Mnangagwa took over from Mugabe in November last year following a military coup and after winning the controversial July 30 elections, the former State Security minister has been positioning his loyalists in strategic positions.
According to sources, State Security minister Owen Ncube, a key ally of the president from his home town of Kwekwe, has been since his appointment in September working quietly to assert his authority over the CIO.
The purge targeting suspected Mugabe loyalists has seen a number of directors in the CIO losing their jobs in recent weeks. Others were transferred from their stations to different provinces, a government official revealed.
“The minister has effected transfers in nearly all provinces. In Kwekwe the top six were all transferred with some going to Hwange while others were sent to Masvingo,” the source said.
“Many others have received letters from the minister assigning them to new posts.”
The insiders said some of the directors who had spent over 10 years at one station were accused of creating “fiefdoms” and dabbling in politics.
“There were many operatives that were using the office of the president to demand money from farmers, foreign owned companies and mines,” the source added.
“Those with such connections had become more powerful than political structures and had vowed not to leave their stations but Ncube is changing all that.”
Ncube has also tightened security around Mnangagwa and changed security details assigned to the first family.
Ncube was handed the powerful ministry at a time the CIO was viewed as hostile to Mnangagwa’s administration.
A CIO insider said the shake-up was good for the spy organisation as they had been side-lined following the November 2017 coup.
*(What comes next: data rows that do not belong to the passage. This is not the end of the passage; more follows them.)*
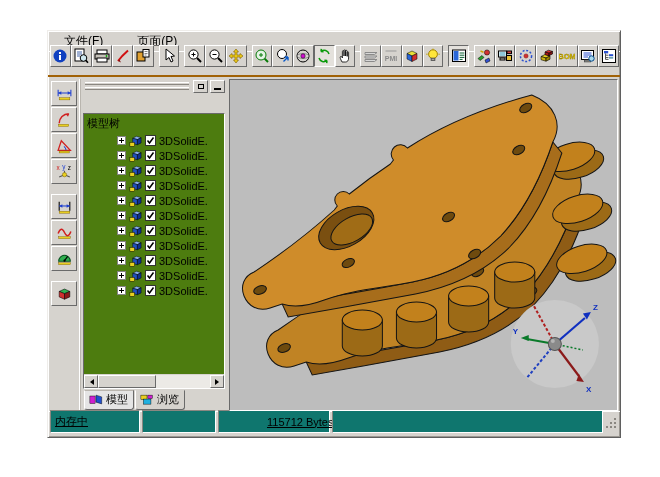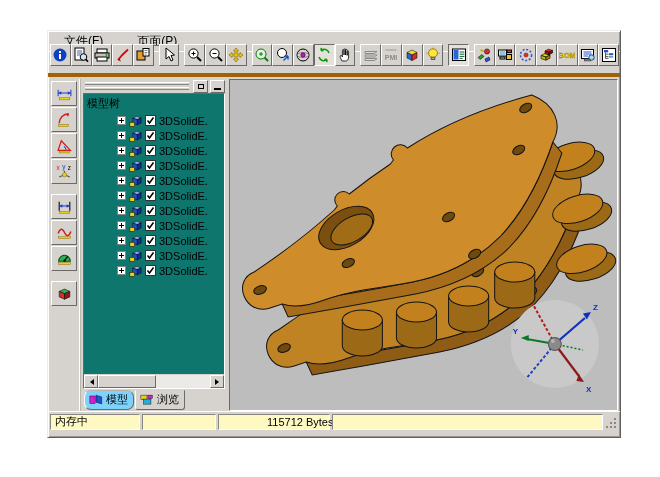--- a/index.html
+++ b/index.html
@@ -6,67 +6,67 @@
   html,body { width:660px; height:477px; background:#ffffff; font-family:"Liberation Sans", sans-serif; }
   .window{
     position:absolute; left:47px; top:30px; width:574px; height:408px;
     background:#d6d3ce; border:1px solid; border-color:#efedea #5f5f5f #5f5f5f #efedea;
     box-shadow: inset 1px 1px 0 #ffffff, inset -1px -1px 0 #9a9791;
     font-size:12px; color:#000;
   }
   .menubar{ height:20px; display:flex; align-items:center; padding-left:12px; gap:26px; }
   .menu-item{ padding:1px 4px; cursor:default; }
   .toolbar{ height:26px; display:flex; align-items:center; padding:1px 1px 17px 2px;
-            border-top:1px solid #ffffff; border-bottom:4px solid #a16207; }
+            border-top:1px solid #ffffff; border-bottom:2px solid #a16207; }
   .btn{ width:21px; height:22px; background:#d6d3ce; border:1px solid; border-color:#ffffff #6a6a6a #6a6a6a #ffffff;
         display:flex; align-items:center; justify-content:center; padding:0; }
   .btn.pressed{ border-color:#6a6a6a #ffffff #ffffff #6a6a6a; background:#e4e1dc; }
   .tbsep{ width:5px; height:20px; }
   .ico{ display:flex; pointer-events:none; }
   .main{ display:flex; height:334px; padding:2px 2px 0 0; }
   .left-toolbar{ width:33px; display:flex; flex-direction:column; align-items:center; padding-top:2px;
                  border-right:1px solid #b9b5ae; box-shadow: inset -1px 0 0 #ffffff; }
   .vbtn{ width:26px; height:25px; background:#d6d3ce; border:1px solid; border-color:#ffffff #6a6a6a #6a6a6a #ffffff;
          display:flex; align-items:center; justify-content:center; margin-bottom:1px; }
   .vsep{ height:9px; }
   .tree-panel{ width:146px; display:flex; flex-direction:column; padding:0 2px 2px 2px; }
   .panel-header{ height:14px; display:flex; align-items:center; gap:2px; padding:1px 0; }
   .grips{ flex:1; display:flex; flex-direction:column; gap:2px; padding:0 2px; }
   .grip-line{ height:3px; border-top:1px solid #ffffff; border-bottom:1px solid #8a8781; }
   .phbtn{ width:15px; height:13px; background:#d6d3ce; border:1px solid; border-color:#ffffff #6a6a6a #6a6a6a #ffffff;
           display:flex; align-items:center; justify-content:center; }
   .glyph-float{ width:6px; height:5px; border:1px solid #000; }
   .glyph-collapse{ width:7px; height:2px; background:#000; margin-top:5px; }
-  .tree-box{ flex:1; background:#0f766e; border:1px solid; border-color:#6a6a6a #ffffff #ffffff #6a6a6a;
-             display:flex; flex-direction:column; overflow:hidden; }
+  .tree-box{ flex:1; background:#4d7c0f; border:1px solid; border-color:#6a6a6a #ffffff #ffffff #6a6a6a;
+             display:flex; flex-direction:column; overflow:hidden;margin-top:20px; }
   .tree-title{ font-size:11px; padding:2px 3px 1px 3px; }
   .tree-rows{ flex:1; overflow:hidden; padding-top:1px; }
   .trow{ display:flex; align-items:center; height:15px; font-size:11px; white-space:nowrap; }
   .indent{ display:inline-block; height:100%; }
   .expand{ display:flex; margin-right:2px; }
   .cbx{ display:flex; margin:0 3px 0 2px; }
   .hscroll{ height:14px; display:flex; background:#eceae6; border-top:1px solid #d6d3ce; }
   .sbtn{ width:14px; height:13px; background:#d6d3ce; border:1px solid; border-color:#ffffff #6a6a6a #6a6a6a #ffffff;
          display:flex; align-items:center; justify-content:center; }
   .tri-l{ width:0; height:0; border:3px solid transparent; border-right:4px solid #000; margin-left:-2px;}
   .tri-r{ width:0; height:0; border:3px solid transparent; border-left:4px solid #000; margin-right:-2px;}
   .thumb{ width:58px; background:#d6d3ce; border:1px solid; border-color:#ffffff #6a6a6a #6a6a6a #ffffff; }
   .strack{ flex:1; }
   .tabs{ height:20px; display:flex; align-items:flex-start; padding:1px 0 0 1px; gap:1px; }
   .tab{ display:flex; align-items:center; gap:3px; font-size:11px; padding:1px 5px 2px 4px;
         background:#d6d3ce; border:1px solid; border-color:#d6d3ce #6a6a6a #6a6a6a #ffffff;
         border-radius:0 0 3px 3px; }
-  .tab.selected{ border-color:#b9b5ae #6a6a6a #6a6a6a #ffffff; background:#7dd3fc;border-radius:7px; }
+  .tab.selected{ border-color:#b9b5ae #6a6a6a #6a6a6a #ffffff; background:#e5e5e5; }
   .viewport{ flex:1; margin-left:2px; border:1px solid; border-color:#6a6a6a #ffffff #ffffff #6a6a6a;
              background:#bdbdbd; position:relative; overflow:hidden; }
   .viewport svg{ position:absolute; left:0; top:0; width:100%; height:100%; }
   .statusbar{ height:20px; display:flex; align-items:center; gap:2px; padding:1px 2px;
               border-top:1px solid #ffffff; }
-  .sfield{ height:16px; background:#fef9c3; border:1px solid; border-color:#8a8781 #ffffff #ffffff #8a8781;
-           font-size:11px; display:flex; align-items:center; padding:0 4px; white-space:nowrap; }
+  .sfield{ height:23px; background:#0f766e; border:1px solid; border-color:#8a8781 #ffffff #ffffff #8a8781;
+           font-size:11px; display:flex; align-items:center; padding:0 4px; white-space:nowrap;text-decoration:underline; }
   .f1{ width:90px; } .f2{ width:74px; } .f3{ width:112px;padding-left:48px; } .f4{ flex:1; }
   .rgrip{ width:13px; height:16px; position:relative; }
   .rgrip::after{ content:""; position:absolute; right:2px; bottom:2px; width:2px; height:2px; background:#8a8781;
     box-shadow:-4px 0 #8a8781, 0 -4px #8a8781, -8px 0 #8a8781, -4px -4px #8a8781, 0 -8px #8a8781; }
 </style>
 </head>
 <body>
 
 <div class="window">
 

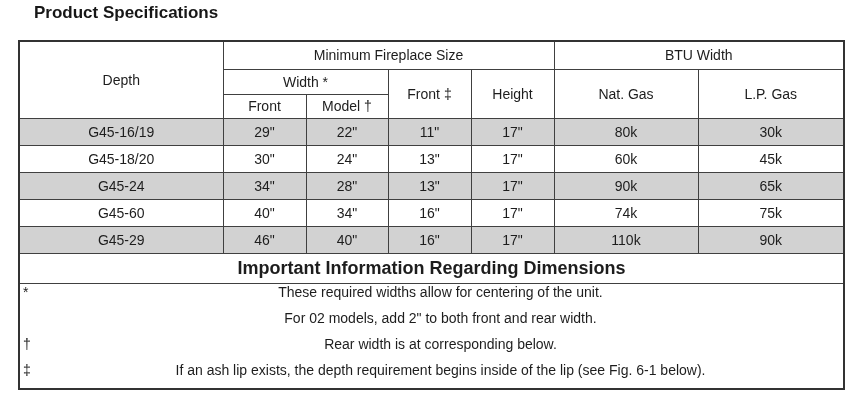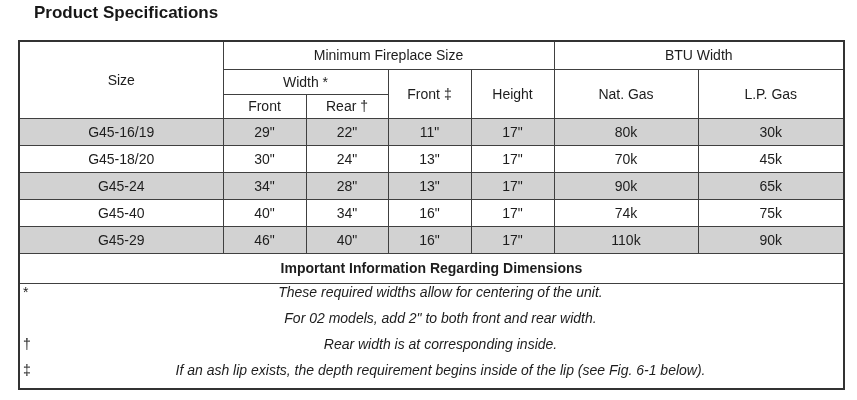--- a/index.html
+++ b/index.html
@@ -22,93 +22,93 @@
     text-align:center; vertical-align:middle;
     overflow:hidden; white-space:nowrap;
   }
   tr.hr1 { height:28px; }
   tr.hr2 { height:25px;padding-left:48px; }
   tr.hr3 { height:24px; }
   tr.data { height:27px; }
   tr.info-row { height:30px; }
   .bold-head { font-weight:bold; font-size:15px;margin-left:32px; }
   tr.shaded td { background:#d2d2d2; }
-  tr.info-row td { font-weight:bold; font-size:14px; }
+  tr.info-row td { font-weight:bold; font-size:18px; }
   td.footnote-cell {
     text-align:left; vertical-align:top;
     padding:8px 6px 4px 4px; white-space:normal; height:103px;
   }
   .fn-line { display:flex; align-items:flex-start; margin-bottom:10px; font-size:14px; line-height:16px; }
   .fn-marker { flex:none; width:15px; padding-left:3px; text-align:left; }
-  .fn-text { flex:1;font-style:italic; }
+  .fn-text { flex:1; }
 </style>
 </head>
 <body>
 
 <div class="canvas">
   <div class="page-title">Product Specifications</div>
 
   <table class="spec">
     <colgroup>
       <col style="width:204px">
       <col style="width:83px">
       <col style="width:82px">
       <col style="width:83px">
       <col style="width:83px">
       <col style="width:144px">
       <col style="width:146px">
     </colgroup>
 
     <tbody>
         <tr class="hr1">
-      <th rowspan="3" class="bold-head">Size</th>
+      <th rowspan="3" class="bold-head">Depth</th>
       <th colspan="4" class="bold-head">Minimum Fireplace Size</th>
       <th colspan="2" class="bold-head">BTU Width</th>
     </tr>
     <tr class="hr2">
       <th colspan="2">Width *</th>
       <th rowspan="2">Front ‡</th>
       <th rowspan="2">Height</th>
       <th rowspan="2">Nat. Gas</th>
       <th rowspan="2">L.P. Gas</th>
     </tr>
     <tr class="hr3">
       <th>Front</th>
-      <th>Rear †</th>
+      <th>Model †</th>
     </tr>
 
     <tr class="data shaded">
       <td>G45-16/19</td>
       <td>29"</td>
       <td>22"</td>
       <td>11"</td>
       <td>17"</td>
       <td>80k</td>
       <td>30k</td>
     </tr>
     <tr class="data">
       <td>G45-18/20</td>
       <td>30"</td>
       <td>24"</td>
       <td>13"</td>
       <td>17"</td>
-      <td>70k</td>
+      <td>60k</td>
       <td>45k</td>
     </tr>
     <tr class="data shaded">
       <td>G45-24</td>
       <td>34"</td>
       <td>28"</td>
       <td>13"</td>
       <td>17"</td>
       <td>90k</td>
       <td>65k</td>
     </tr>
     <tr class="data">
-      <td>G45-40</td>
+      <td>G45-60</td>
       <td>40"</td>
       <td>34"</td>
       <td>16"</td>
       <td>17"</td>
       <td>74k</td>
       <td>75k</td>
     </tr>
     <tr class="data shaded">
       <td>G45-29</td>
       <td>46"</td>
@@ -128,21 +128,21 @@
         <div class="fn-line">
           <span class="fn-marker">*</span>
           <span class="fn-text">These required widths allow for centering of the unit.</span>
         </div>
         <div class="fn-line">
           <span class="fn-marker"></span>
           <span class="fn-text">For 02 models, add 2" to both front and rear width.</span>
         </div>
         <div class="fn-line">
           <span class="fn-marker">†</span>
-          <span class="fn-text">Rear width is at corresponding inside.</span>
+          <span class="fn-text">Rear width is at corresponding below.</span>
         </div>
         <div class="fn-line">
           <span class="fn-marker">‡</span>
           <span class="fn-text">If an ash lip exists, the depth requirement begins inside of the lip (see Fig. 6-1 below).</span>
         </div>
       </td>
     </tr>
   </tbody>
     </table>
 </div>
“We had been weakened because most of the security arrangements were now being handled by the military and we were now like a backup organisation playing second fiddle to the military and even reporting to them,” the source said.
“He is hands-on and does not fear making changes or moving officers.”
Ncube and CIO director general, Isaac Moyo could not be reached for comment yesterday.
After the coup, Mugabe said the military was hostile against the CIO because soldiers were not happy that spies were paid higher salaries.